SUPPLIED RECORDS:
-*-
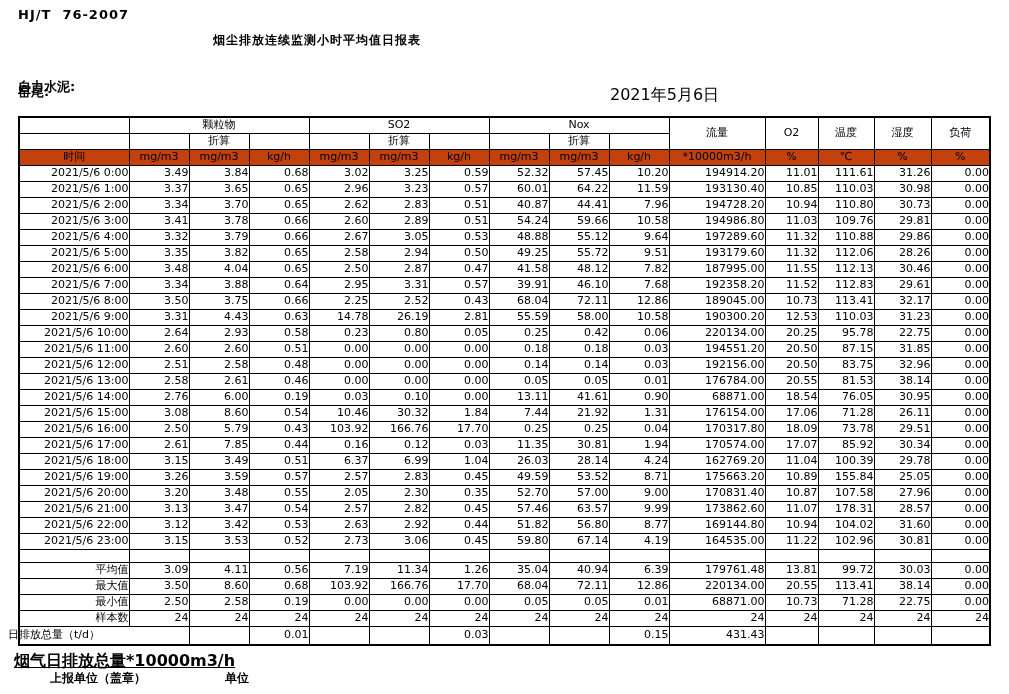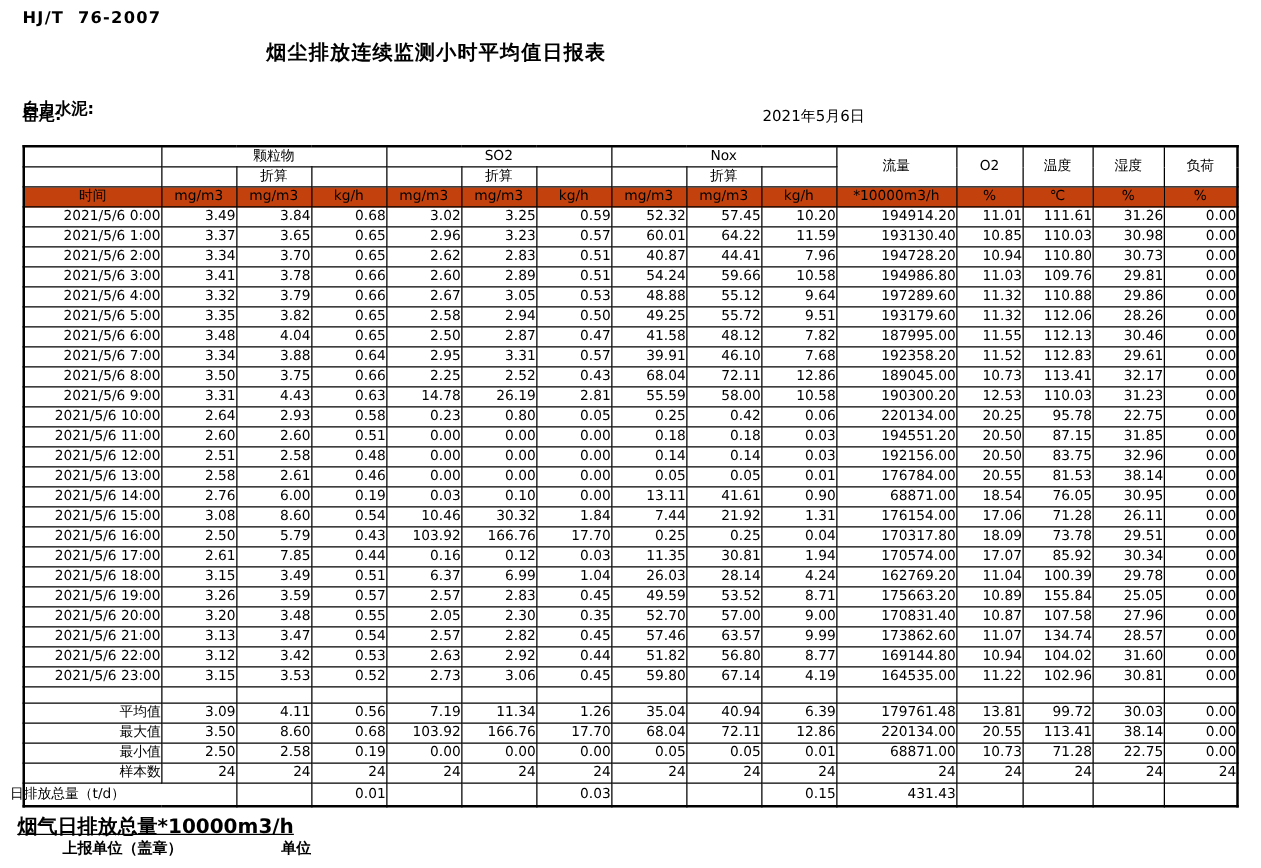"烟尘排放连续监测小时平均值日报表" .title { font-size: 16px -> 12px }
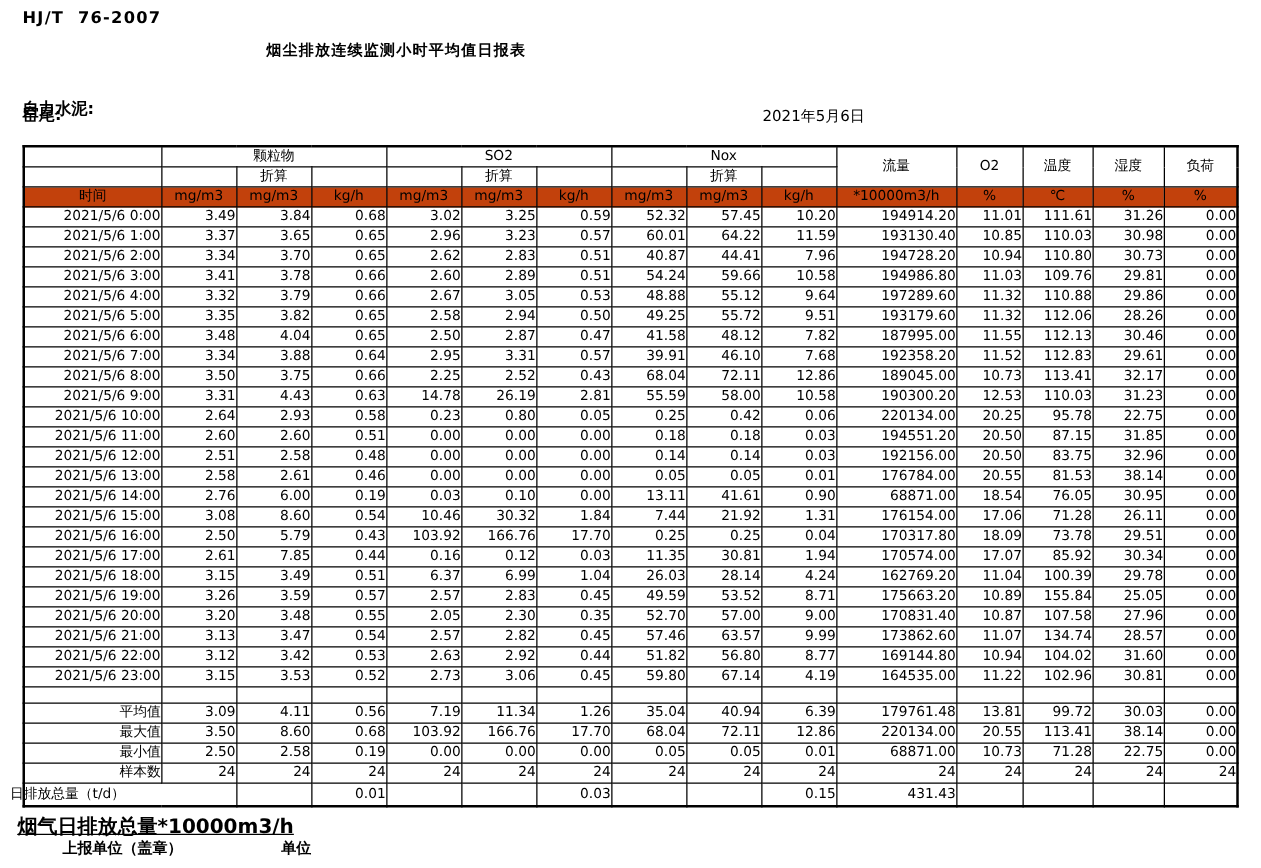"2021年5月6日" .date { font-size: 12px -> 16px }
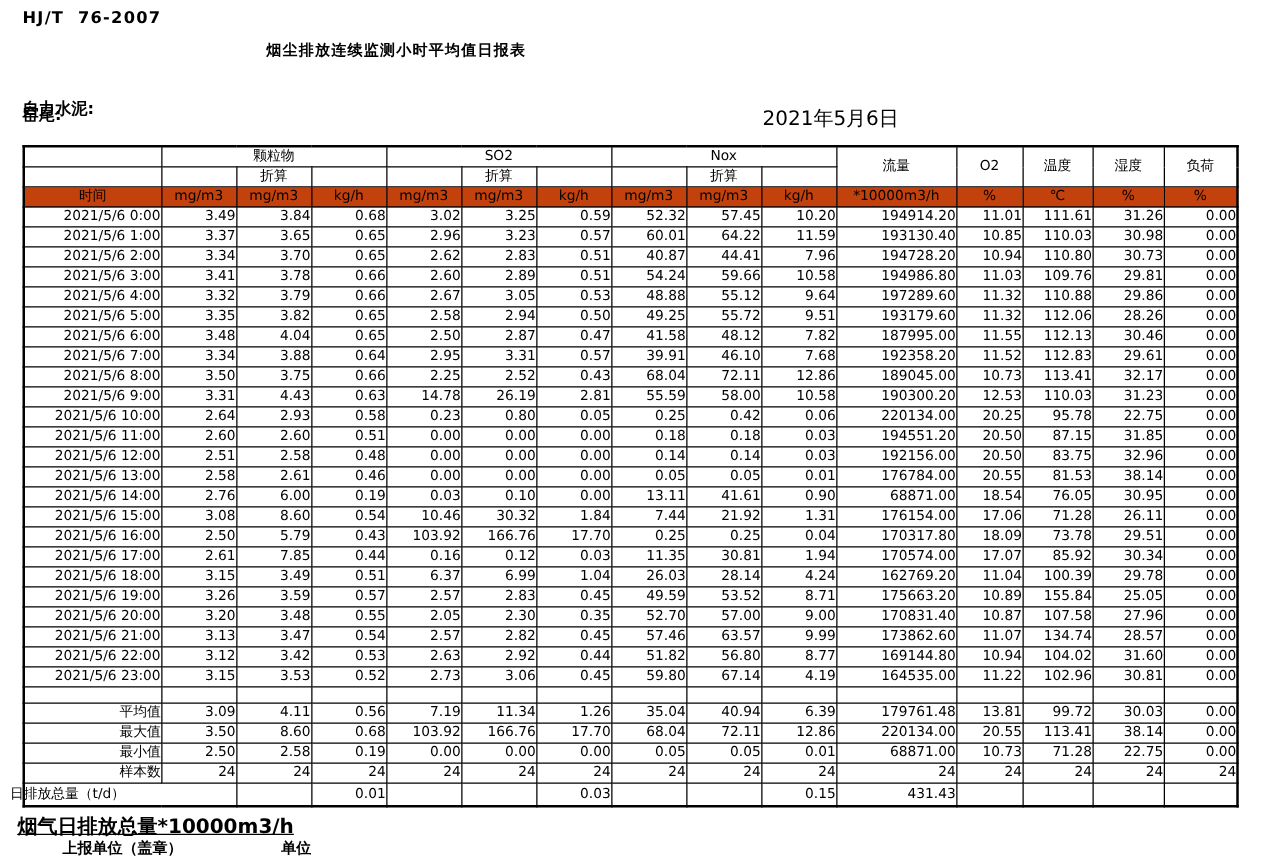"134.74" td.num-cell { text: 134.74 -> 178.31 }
-*-
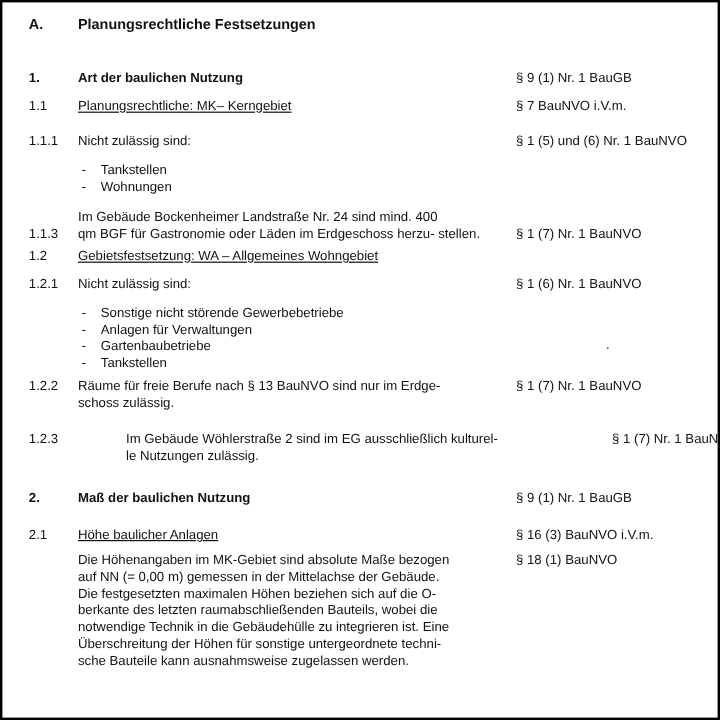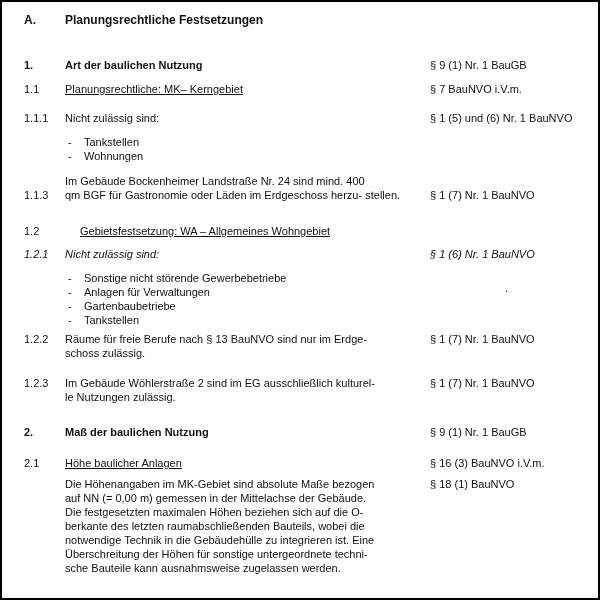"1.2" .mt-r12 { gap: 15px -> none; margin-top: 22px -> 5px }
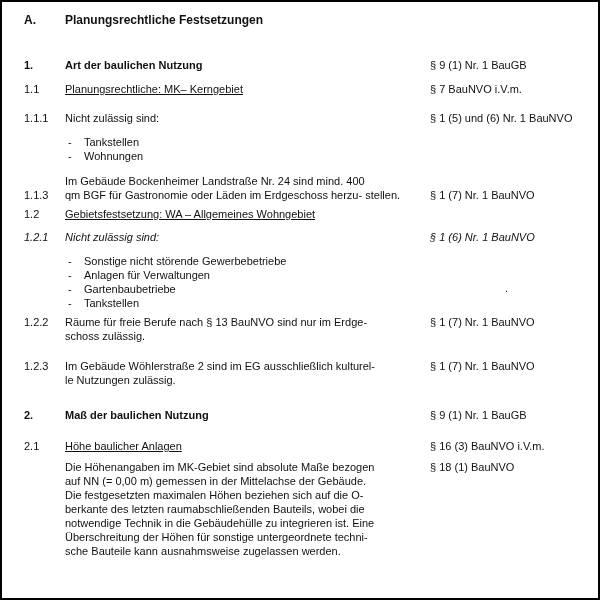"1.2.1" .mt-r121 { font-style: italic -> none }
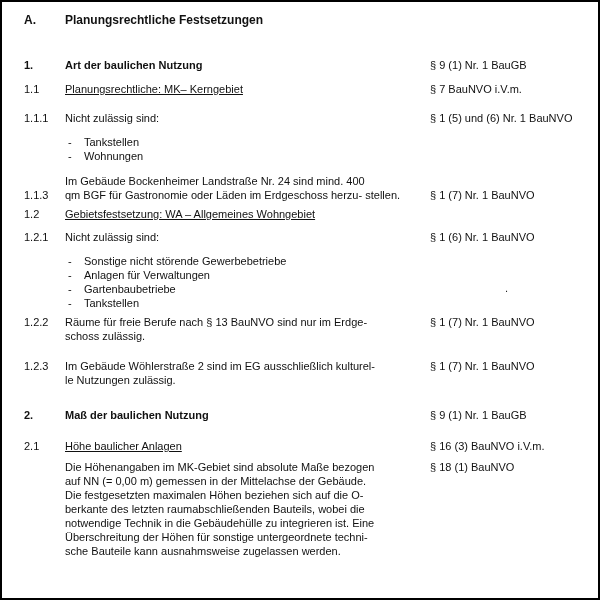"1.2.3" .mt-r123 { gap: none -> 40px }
-*-
ABOUT THIS TASK:
Repeat only the stretch of data above that runs from the line with "font-size: 16px ->" to the line with "text: 134.74 ->". Keep both end lines; exclude pictures.

THE ANSWER:
"烟尘排放连续监测小时平均值日报表" .title { font-size: 16px -> 12px }
"2021年5月6日" .date { font-size: 12px -> 16px }
"134.74" td.num-cell { text: 134.74 -> 178.31 }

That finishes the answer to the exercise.